Keep in mind that this would be different than the Unix philosophy of scripting, as in that case, there are lots of little pieces of software, but they all exist as intrinsic complexity ‘within’ the scripting environment. They are essentially inside of the solution space, not outside.

We can’t necessarily linearize complexity and make it explicitly comparable, but we can understand that one instance of complexity is more complex than another. We might have to back up the context a little to distinguish that, but it always exists. We can also relate complexity back to work. It would be a specific amount of work to build a solution to solve some given problem, but if we meander while constructing it, obviously that would be a lot more work. The shortest path, with the least amount of work, would be to build the full solution as effectively as possible so that it fully covers the problem. For software, that is usually a massive amount of work, so we tend to do it in parts, and gradually evolve into a more complete solution. If the evolution wobbles though, that is an effort that could have been avoided.

All of this gives us a sense that the construction of software as a solution is driven by the understanding and controlling of complexity. Projects are smooth if you understand the full complexities of the problem and find the best path forward to get them covered properly by a software solution as quickly as possible. If you ignore some of those complexities, inherent or artificial, they tend to generate more complexity. Eventually, if you ignore enough of them the project gets out of control and usually meets an undesirable fate. Building software is an exercise in controlling complexity increases. Every decision is about not letting it grow too quickly.

Sunday, September 22, 2024

Editing Anxieties

An all too common problem I’ve seen programmers make is to become afraid of changing their code.

They type it in quickly. It’s a bit muddled and probably a little messy.

Bugs and changes get requested right away as it is not doing what people expect it to do.

The original author and lots of those who follow, seek to make the most minimal changes they can. They are dainty to the code. They only do the littlest things in the hopes of improving it.

But the code is weak. It was fully thought out; it was poorly implemented.

It would save a lot of time to make rather bigger changes. Bold ones. Not to rewrite it, but rather to take what is there as a wide approximation to what should have been there instead.

Break it up into lots of functions.

Rename the variables and the function name.

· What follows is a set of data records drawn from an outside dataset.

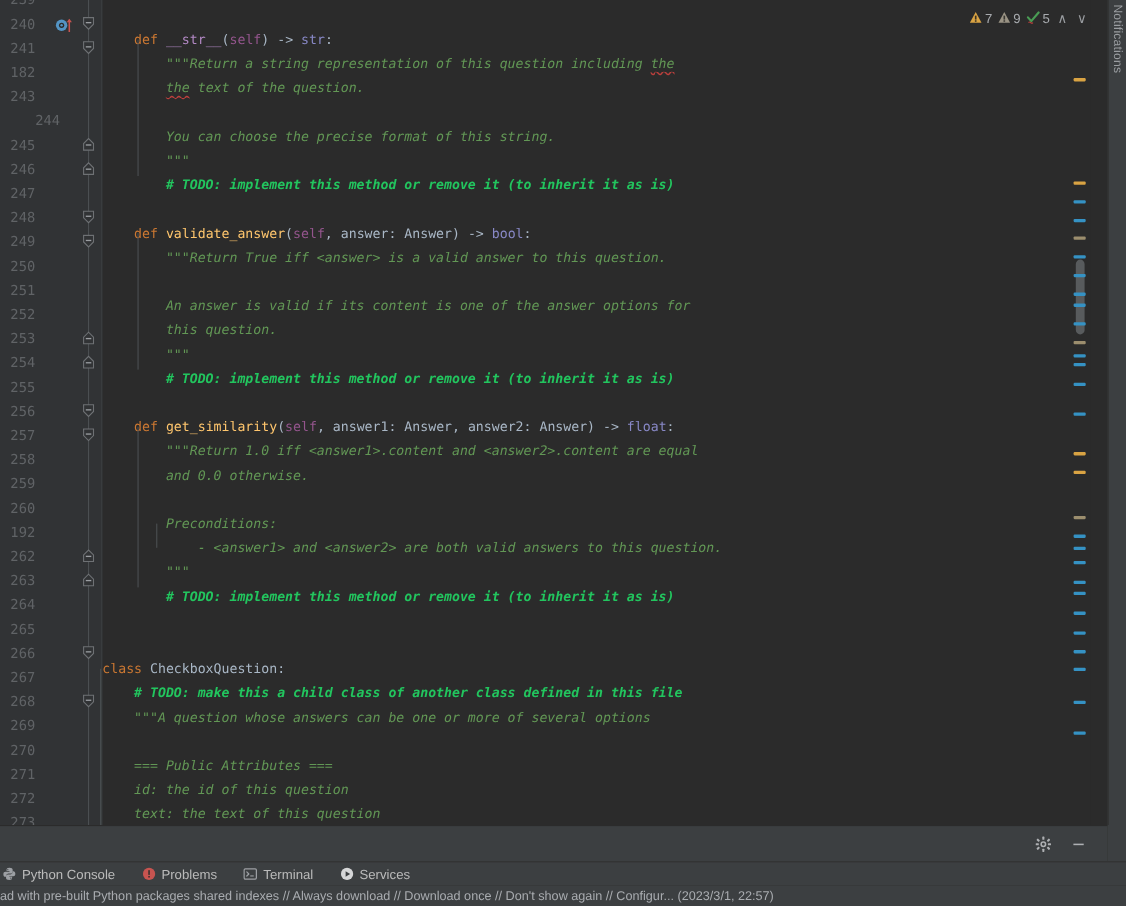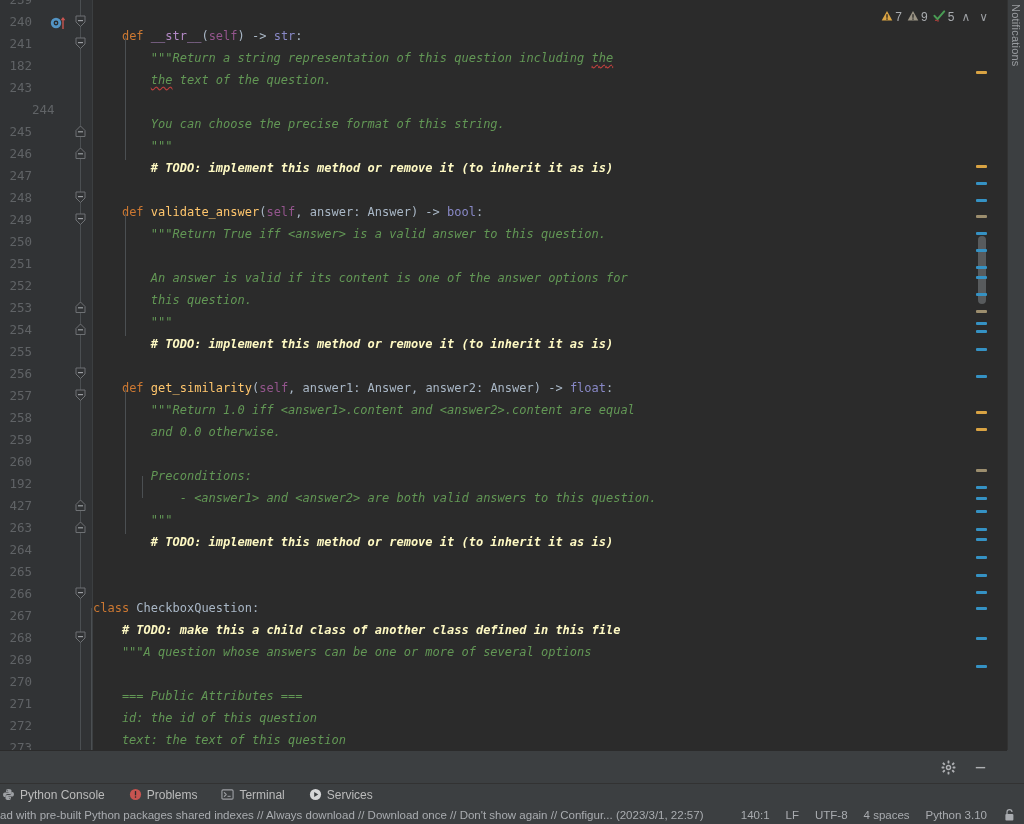--- a/index.html
+++ b/index.html
@@ -58,21 +58,21 @@
     color: #a9b7c6;
   }
   .cline { height: 22px; line-height: 22px; white-space: pre; }
   .kw      { color: #cc7832; }
   .fname   { color: #ffc66d; }
   .magic   { color: #b389c5; }
   .selfkw  { color: #94558d; }
   .builtin { color: #8888c6; }
   .punc    { color: #a9b7c6; }
   .doc     { color: #629755; font-style: italic; }
-  .todo    { color: #fef9c3; font-style: italic; font-weight: bold; text-align: center; }
+  .todo    { color: #22c55e; font-style: italic; font-weight: bold; text-align: center; }
   .cls     { color: #a9b7c6; }
   .typo { text-decoration: underline; text-decoration-color: #bc3f3c;
           text-decoration-style: wavy; text-underline-offset: 2px; }
 
   
   .guide {
     position: absolute; width: 1px; background: #4b4f52;
   }
 
   
@@ -181,21 +181,21 @@
           <div class="lnum" style="top: 275px;">252</div>
           <div class="lnum" style="top: 297px;">253</div>
           <div class="lnum" style="top: 319px;">254</div>
           <div class="lnum" style="top: 341px;">255</div>
           <div class="lnum" style="top: 363px;">256</div>
           <div class="lnum" style="top: 385px;">257</div>
           <div class="lnum" style="top: 407px;">258</div>
           <div class="lnum" style="top: 429px;">259</div>
           <div class="lnum" style="top: 451px;">260</div>
           <div class="lnum" style="top: 473px;">192</div>
-          <div class="lnum" style="top: 495px;">427</div>
+          <div class="lnum" style="top: 495px;">262</div>
           <div class="lnum" style="top: 517px;">263</div>
           <div class="lnum" style="top: 539px;">264</div>
           <div class="lnum" style="top: 561px;">265</div>
           <div class="lnum" style="top: 583px;">266</div>
           <div class="lnum" style="top: 605px;">267</div>
           <div class="lnum" style="top: 627px;">268</div>
           <div class="lnum" style="top: 649px;">269</div>
           <div class="lnum" style="top: 671px;">270</div>
           <div class="lnum" style="top: 693px;">271</div>
           <div class="lnum" style="top: 715px;">272</div>
@@ -439,28 +439,15 @@
           <circle cx="7" cy="7" r="6" fill="#d5d6d7"></circle>
           <path d="M5.6 4.3 L10 7 L5.6 9.7 Z" fill="#3c3f41"></path>
         </svg>
       </span>
       <span>Services</span>
     </div>
   </div>
 
   <div id="status-bar">
     <div id="status-msg">ad with pre-built Python packages shared indexes // Always download // Download once // Don't show again // Configur... (2023/3/1, 22:57)</div>
-    <div id="status-right">
-      <span>140:1</span>
-      <span>LF</span>
-      <span>UTF-8</span>
-      <span>4 spaces</span>
-      <span>Python 3.10</span>
-      <span id="lock-icon">
-        <svg width="13" height="14" viewBox="0 0 13 14">
-          <path d="M4 6 V4.1 a2.5 2.5 0 0 1 5 0" fill="none" stroke="#a9acb0" stroke-width="1.2"></path>
-          <rect x="2.4" y="6" width="8" height="6.4" rx="1" fill="#a9acb0"></rect>
-        </svg>
-      </span>
-    </div>
   </div>
 
 </div>
 
 </body></html>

Correct any variable overloading. Throw out redundant or unused variables.

Shift around the structure to be consistent, moving lines of code up or down the call stack.

All of those are effectively “nondestructive” refactoring. They will not change what the code is doing, but they will make it earlier to understand it.

Nondestructive refactors are too often avoided by programmers, but they are an essential tool in fixing weak codebases.

Once you’ve cleaned up the mess, and it is obvious what the code is doing, then you can decide how to make it do what it was supposed to do in the first place. But you need to know what is there first, in order to correctly change it.

If you avoid fixing the syntax, naming, inconsistencies, etc it will not save time, only delay your understanding of how to get the code to where it should be. A million little fixes will not necessarily converge on correct code. It can be endless.